# Exercise prompt:
Each line below that holds the word "font" counts once. Say how many such lines there are, and no more.

(Code change snippets)

━━━━━━━━━━

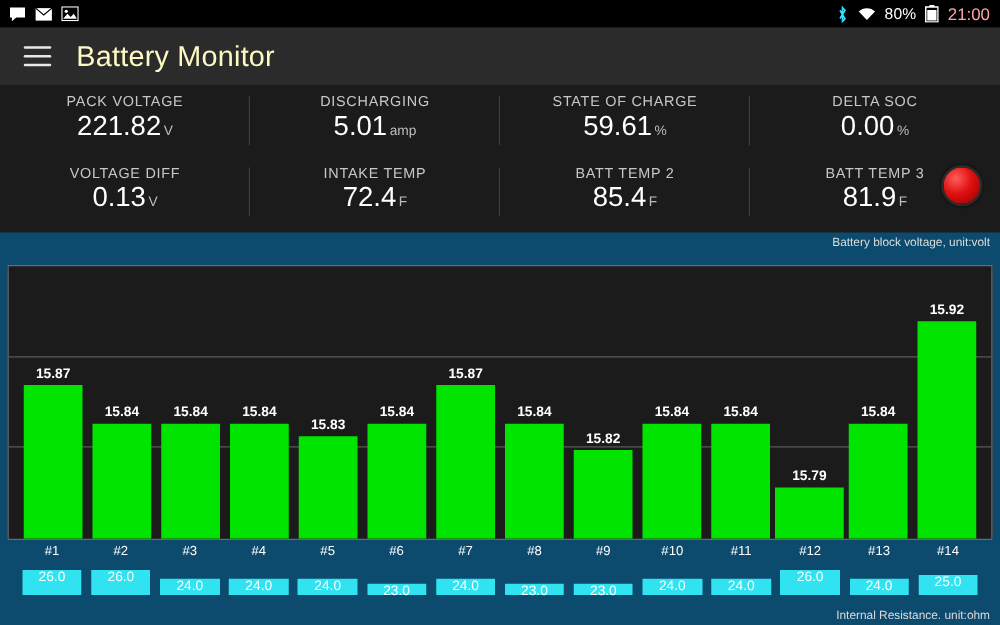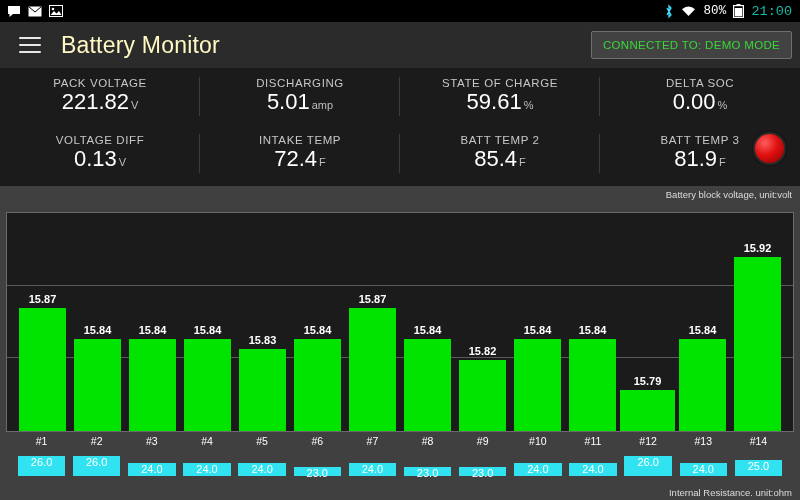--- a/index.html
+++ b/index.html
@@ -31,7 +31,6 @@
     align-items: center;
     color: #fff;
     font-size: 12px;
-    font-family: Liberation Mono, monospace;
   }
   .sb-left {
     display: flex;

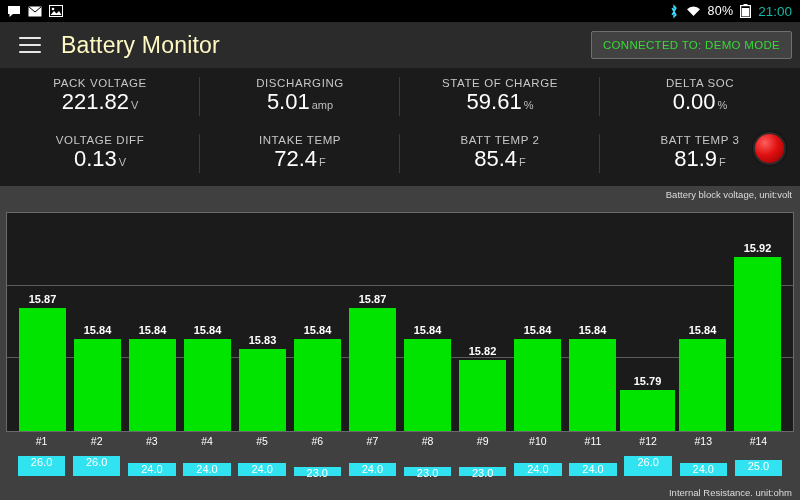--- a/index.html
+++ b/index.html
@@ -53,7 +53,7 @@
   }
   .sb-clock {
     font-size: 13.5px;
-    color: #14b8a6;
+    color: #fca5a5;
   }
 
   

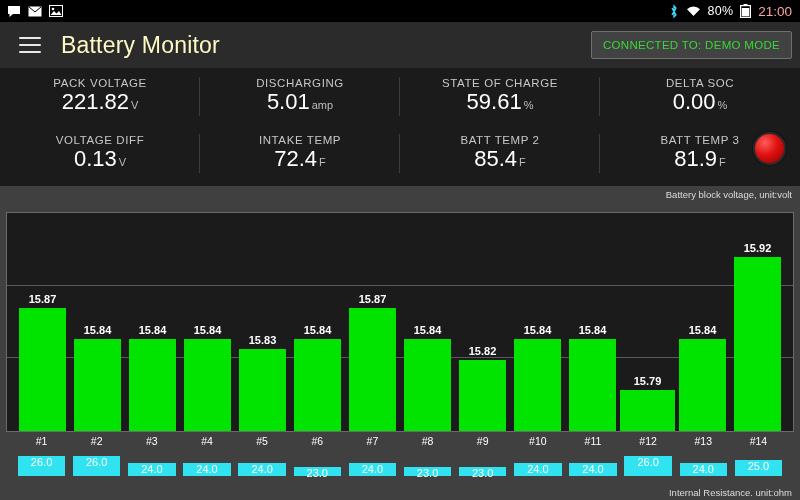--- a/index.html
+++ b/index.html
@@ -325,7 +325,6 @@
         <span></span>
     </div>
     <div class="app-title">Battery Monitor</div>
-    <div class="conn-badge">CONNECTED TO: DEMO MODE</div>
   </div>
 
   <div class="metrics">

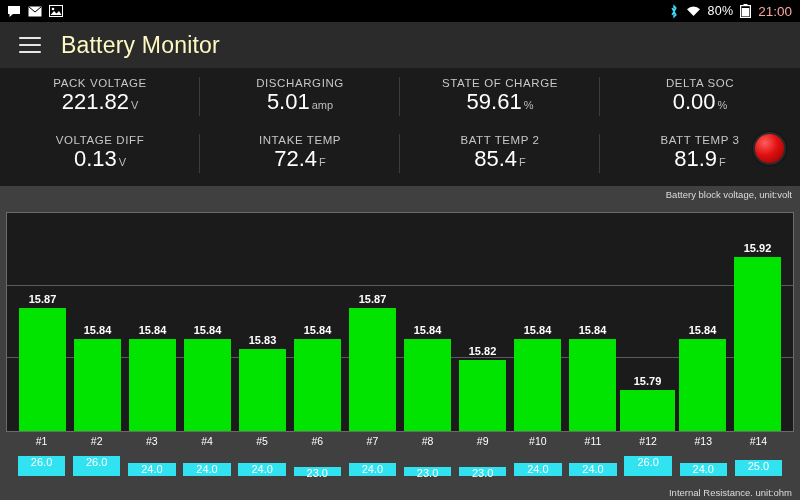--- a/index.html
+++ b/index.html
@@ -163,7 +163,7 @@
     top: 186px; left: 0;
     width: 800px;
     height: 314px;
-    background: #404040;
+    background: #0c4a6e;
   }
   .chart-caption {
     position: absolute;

━━━━━━━━━━

# Answer to the exercise:
3